Mons En compagnie de Bernard Paget, le bourgmestre de Mons est parti à la rencontre de la section apicole du Parc naturel des Hauts-Pays.

Depuis plusieurs mois, Elio Di Rupo (PS) parcourt régulièrement la région de Mons-Borinage pour aller à la rencontre des travailleurs de différents secteurs. Mais souvent d’une manière insolite. Après s’être par exemple testé à la profession de facteur en distribuant lui-même le courrier, le bourgmestre de Mons s’est cette fois vêtu d’une tenue de circonstance pour se rendre à la section apicole du Parc naturel des Hauts-Pays.

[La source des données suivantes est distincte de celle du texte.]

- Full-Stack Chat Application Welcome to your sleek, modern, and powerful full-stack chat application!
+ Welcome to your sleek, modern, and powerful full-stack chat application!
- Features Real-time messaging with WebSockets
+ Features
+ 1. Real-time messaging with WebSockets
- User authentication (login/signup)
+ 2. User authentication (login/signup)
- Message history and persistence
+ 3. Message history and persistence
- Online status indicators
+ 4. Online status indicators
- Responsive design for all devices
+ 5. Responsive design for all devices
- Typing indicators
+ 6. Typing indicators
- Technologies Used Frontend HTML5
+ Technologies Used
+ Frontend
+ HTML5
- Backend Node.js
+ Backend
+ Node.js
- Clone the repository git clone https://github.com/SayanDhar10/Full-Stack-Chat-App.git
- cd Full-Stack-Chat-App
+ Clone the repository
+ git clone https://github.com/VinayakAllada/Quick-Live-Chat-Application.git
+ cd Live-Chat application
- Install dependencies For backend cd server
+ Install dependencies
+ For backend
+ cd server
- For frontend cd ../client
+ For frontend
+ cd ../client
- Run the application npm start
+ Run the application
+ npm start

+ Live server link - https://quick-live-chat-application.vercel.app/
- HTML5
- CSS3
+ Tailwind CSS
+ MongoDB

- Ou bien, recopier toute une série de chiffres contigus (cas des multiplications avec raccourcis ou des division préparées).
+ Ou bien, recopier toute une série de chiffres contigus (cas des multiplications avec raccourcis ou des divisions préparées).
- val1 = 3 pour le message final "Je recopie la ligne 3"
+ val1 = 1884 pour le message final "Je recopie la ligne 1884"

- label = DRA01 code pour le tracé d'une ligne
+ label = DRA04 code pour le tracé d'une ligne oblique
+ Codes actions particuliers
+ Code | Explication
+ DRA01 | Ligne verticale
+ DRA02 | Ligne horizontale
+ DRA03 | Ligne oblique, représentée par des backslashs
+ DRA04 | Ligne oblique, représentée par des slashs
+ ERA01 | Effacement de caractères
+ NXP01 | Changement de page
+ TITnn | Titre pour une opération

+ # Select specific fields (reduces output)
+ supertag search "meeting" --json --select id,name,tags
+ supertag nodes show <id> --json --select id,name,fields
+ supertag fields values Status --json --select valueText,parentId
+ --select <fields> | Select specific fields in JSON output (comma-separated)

Accompagné de Bernard Paget (PS), bourgmestre de Honnelles qui est également président du Parc naturel, Elio Di Rupo a pu constater les problèmes qui règnent actuellement dans le domaine apicole. « Ces dernières années, les abeilles disparaissent petit à petit », explique Bernad Paget. « Avec M. Di Rupo, nous avons donc par exemple abordé la problématique des produits phytosanitaires (pesticides) qui sont soi-disant règlementés. Or, es produits restent très dangereux pour les essaims d’abeille. »

Le bourgmestre honnellois en a profité pour présenter les démarches réalisées par sa commune en matière de sauvegarde des abeilles. « Nous sommes impliqués dans le plan Maya (NdlR : appel à projet de la Wallonie) depuis plusieurs années. Nous avons pris l’engagement d’installer des plantes mellifères où on le pouvait, de replanter des arbres fruitiers, de remettre des haies à certains endroits. L’année passée, nous avons d’ailleurs été récompensés avec notre 3e abeille (système de cotation). »

La section apicole du Parc naturel des Hauts-Pays donne également des cours aux citoyens qui le désirent. « En ayant pris connaissance des projets et en ayant suivi une formation là-bas, l’idée est que les gens puissent repartir chez eux avec une ruche et un essaim », poursuit Bernad Paget. « Ils peuvent ainsi polliniser chez eux, fabriquer du miel et participer à la sauvegarde des abeilles. »

C’est dans ce cadre que l’ancien Premier Ministre a revêtu une combinaison d’apiculteur. « Pour rentrer dans la ruche, il fallait mettre une combinaison avec un filet sur la tête », sourit Bernard Paget qui a pu admirer le président du PS à l’œuvre.